*** Data records Section Begins ***

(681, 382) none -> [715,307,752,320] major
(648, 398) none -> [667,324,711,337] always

*** Data records Section Ends ***
*** Data records Section Begins ***

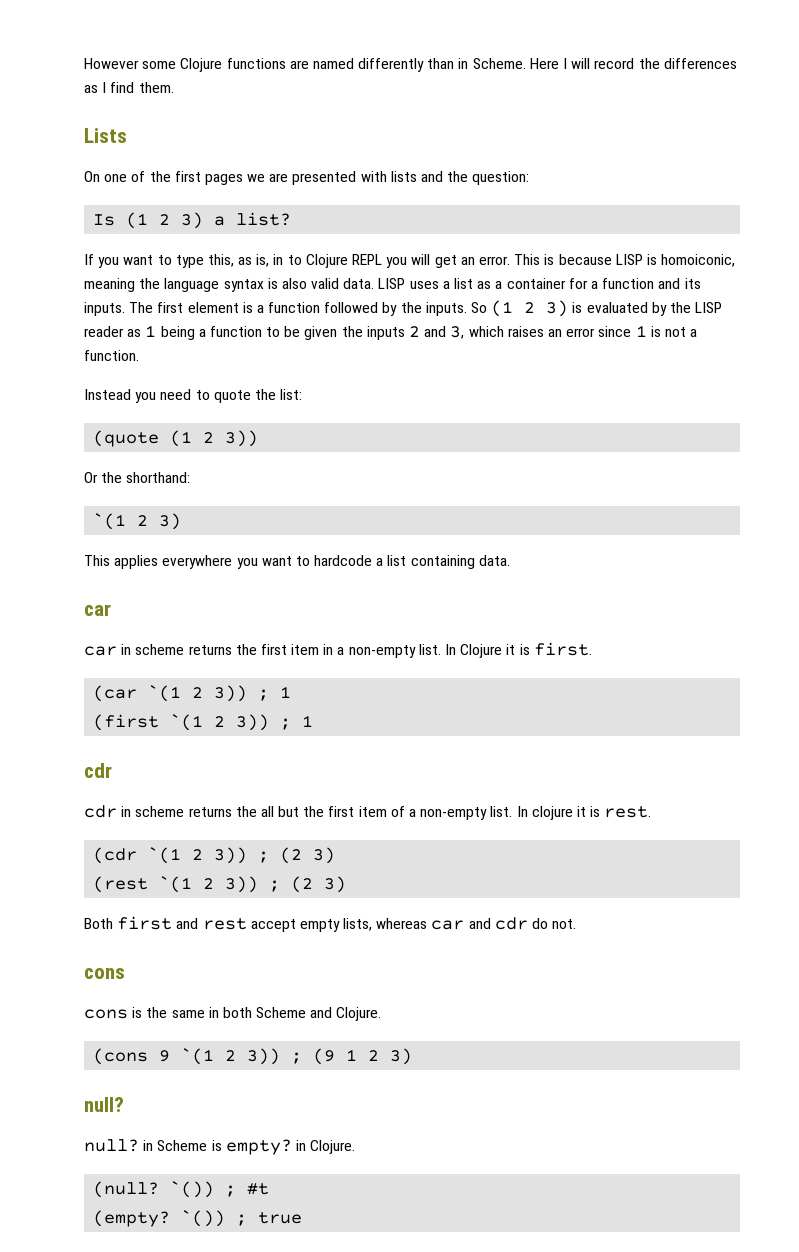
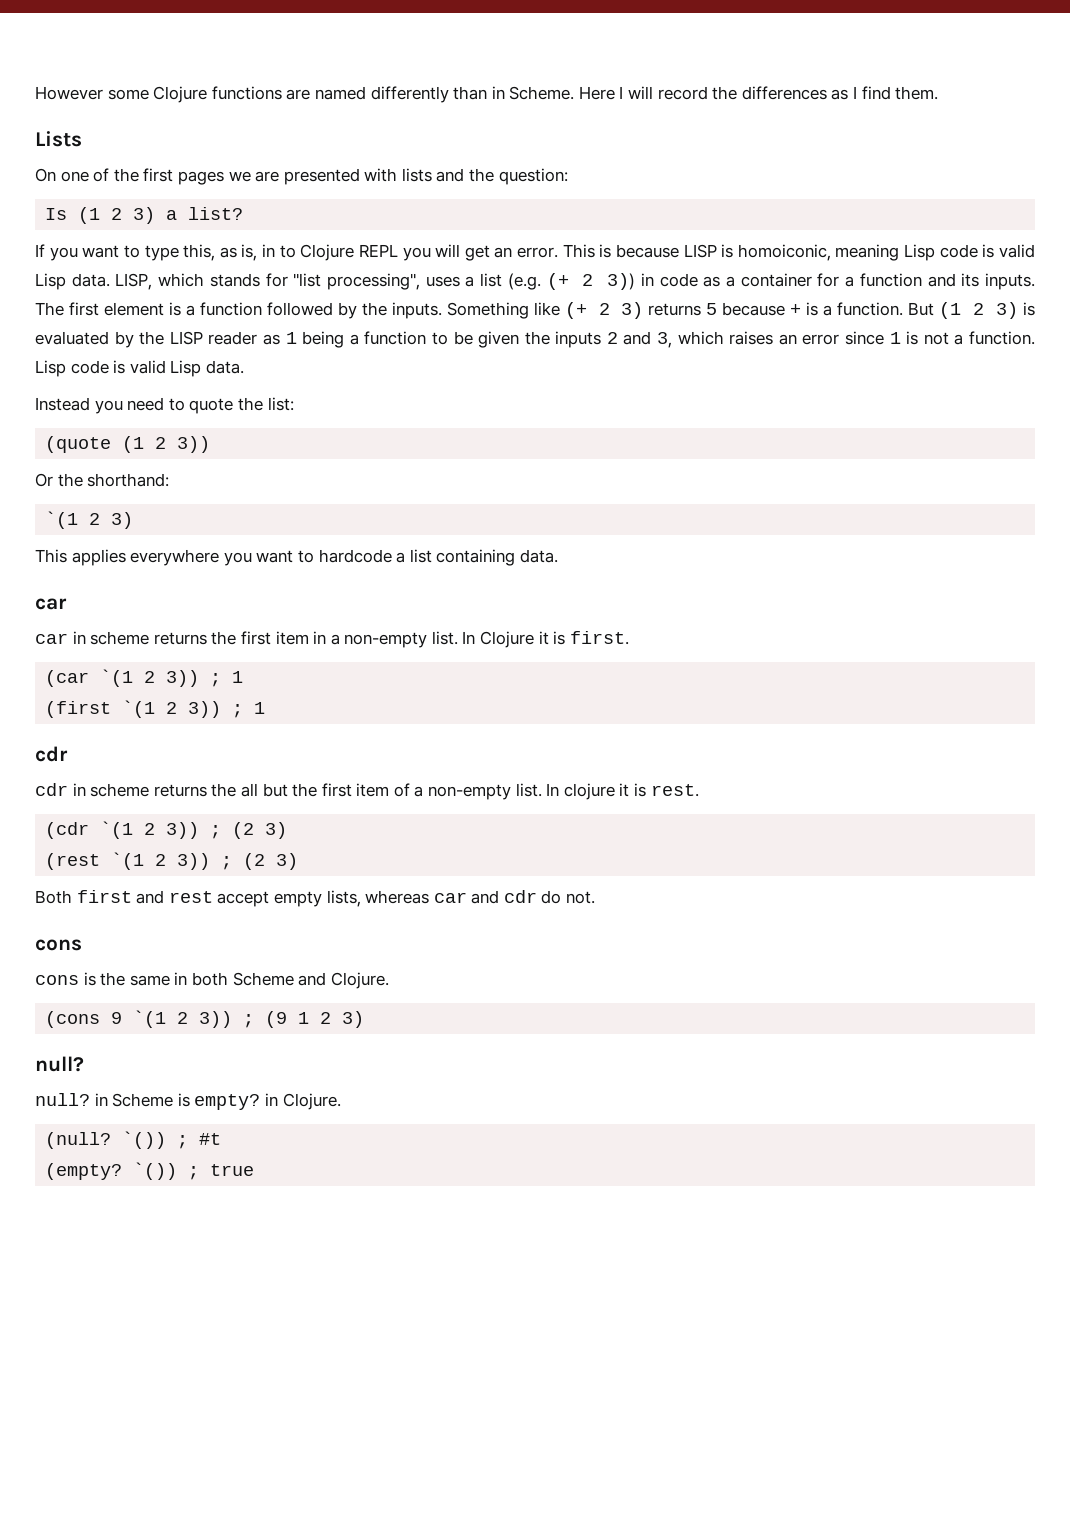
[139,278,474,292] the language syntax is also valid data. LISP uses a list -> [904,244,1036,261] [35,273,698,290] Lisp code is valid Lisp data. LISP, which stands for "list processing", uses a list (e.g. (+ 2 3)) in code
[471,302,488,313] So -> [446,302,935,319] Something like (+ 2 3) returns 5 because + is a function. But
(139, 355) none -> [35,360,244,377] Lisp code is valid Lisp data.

*** Data records Section Ends ***

**Directions for this task:**
Collect the lines of the records that include the string "Lisp".

**Answer:**
[139,278,474,292] the language syntax is also valid data. LISP uses a list -> [904,244,1036,261] [35,273,698,290] Lisp code is valid Lisp data. LISP, which stands for "list processing", uses a list (e.g. (+ 2 3)) in code
(139, 355) none -> [35,360,244,377] Lisp code is valid Lisp data.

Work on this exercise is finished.